● **Exercise**
In the data below, how many lines contain the string "serif"? Give only the number.

● **Front-end code change data**
::::::::::

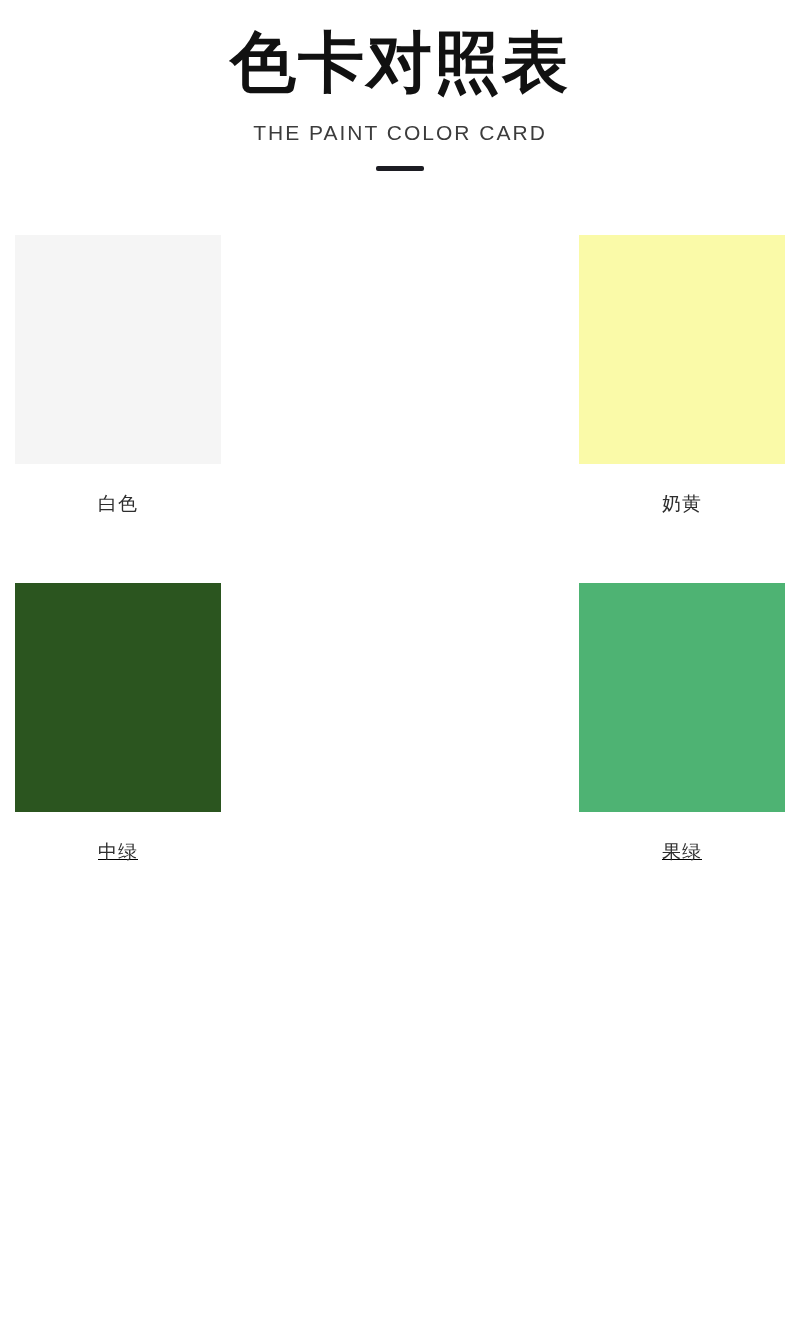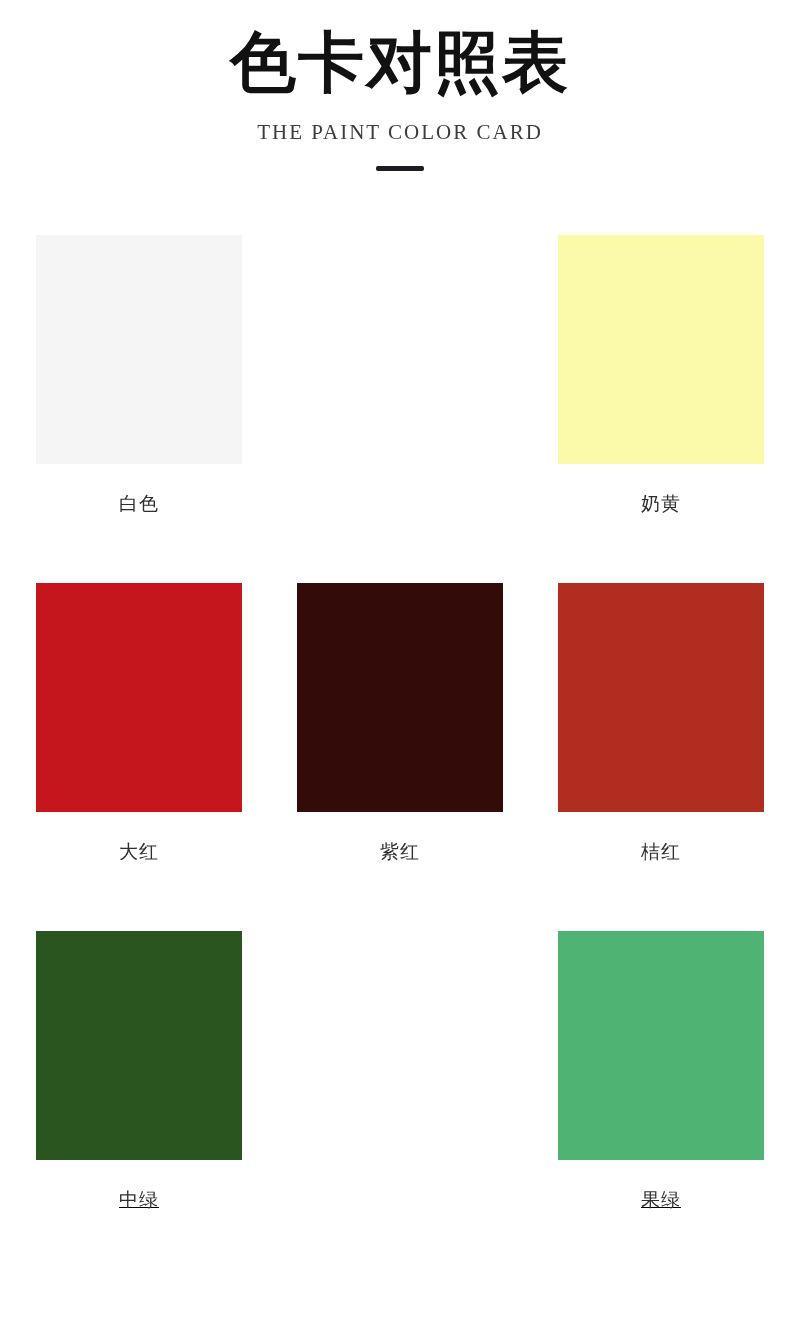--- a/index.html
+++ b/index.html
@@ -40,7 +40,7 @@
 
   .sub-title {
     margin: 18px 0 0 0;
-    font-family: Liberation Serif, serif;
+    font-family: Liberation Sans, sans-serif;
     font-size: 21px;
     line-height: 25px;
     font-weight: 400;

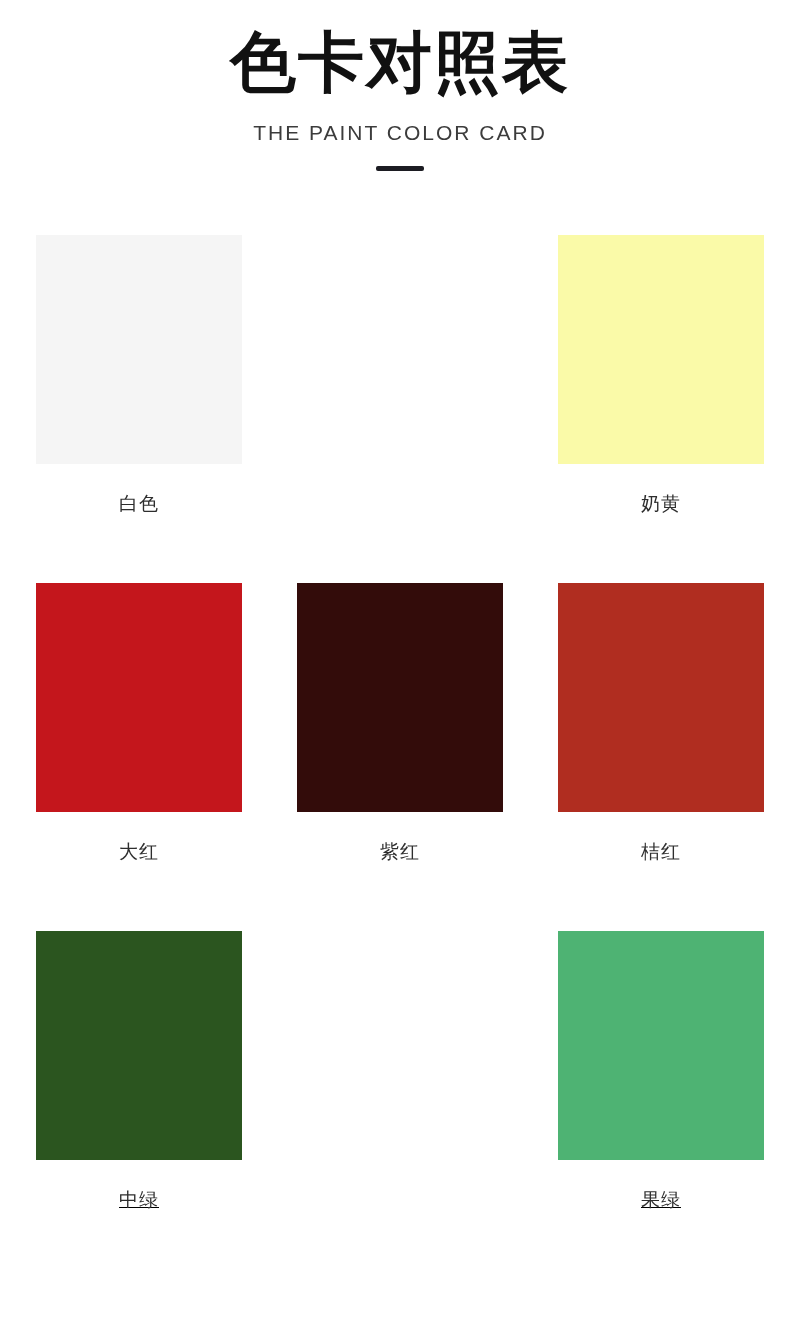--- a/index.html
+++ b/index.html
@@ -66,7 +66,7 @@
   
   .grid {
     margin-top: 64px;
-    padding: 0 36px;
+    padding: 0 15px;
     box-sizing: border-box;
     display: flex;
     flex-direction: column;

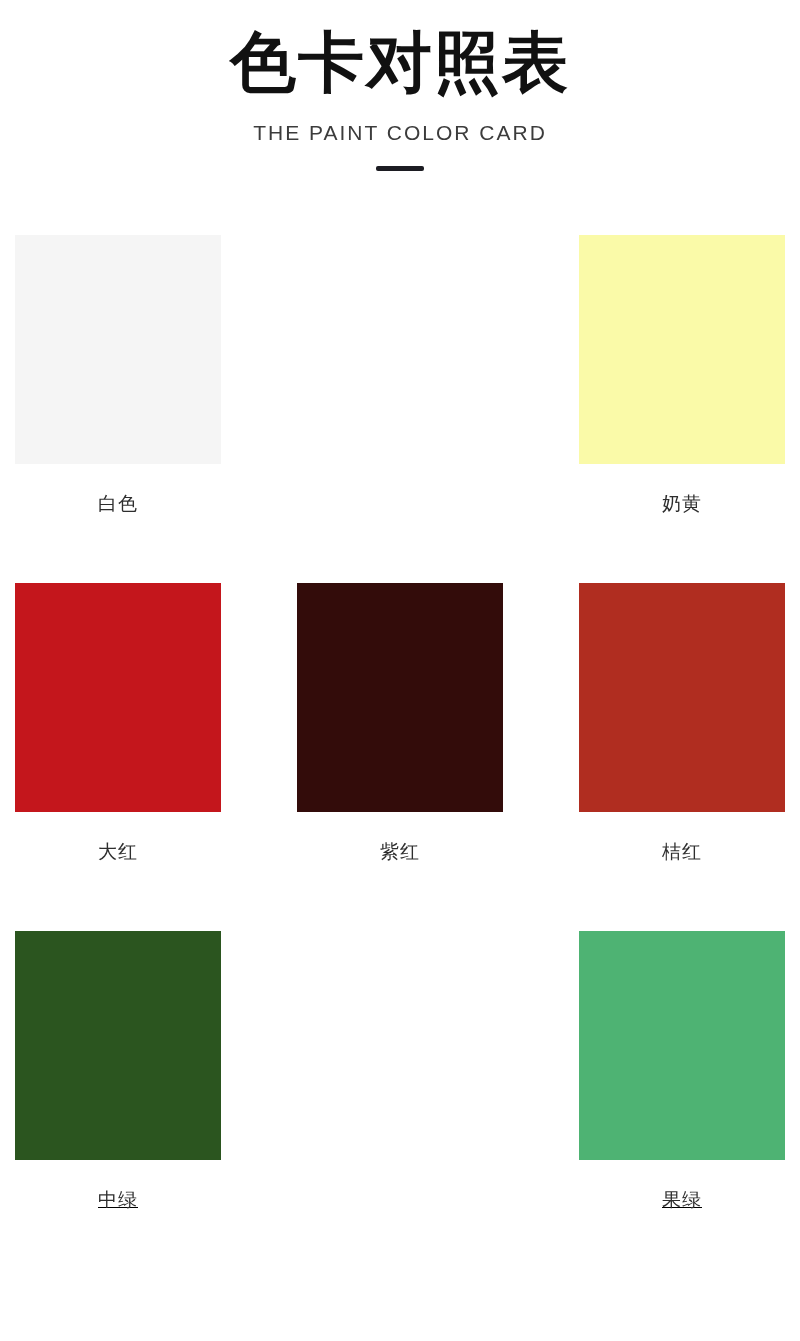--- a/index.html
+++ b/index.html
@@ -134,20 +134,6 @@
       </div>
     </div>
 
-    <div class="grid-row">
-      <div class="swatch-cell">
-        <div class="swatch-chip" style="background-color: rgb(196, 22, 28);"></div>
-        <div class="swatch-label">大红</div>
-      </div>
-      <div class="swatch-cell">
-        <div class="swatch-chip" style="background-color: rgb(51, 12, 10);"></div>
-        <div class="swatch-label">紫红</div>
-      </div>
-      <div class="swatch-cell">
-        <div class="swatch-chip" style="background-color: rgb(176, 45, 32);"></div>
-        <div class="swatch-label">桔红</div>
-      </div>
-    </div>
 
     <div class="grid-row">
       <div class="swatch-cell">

::::::::::

● **The completed task**
2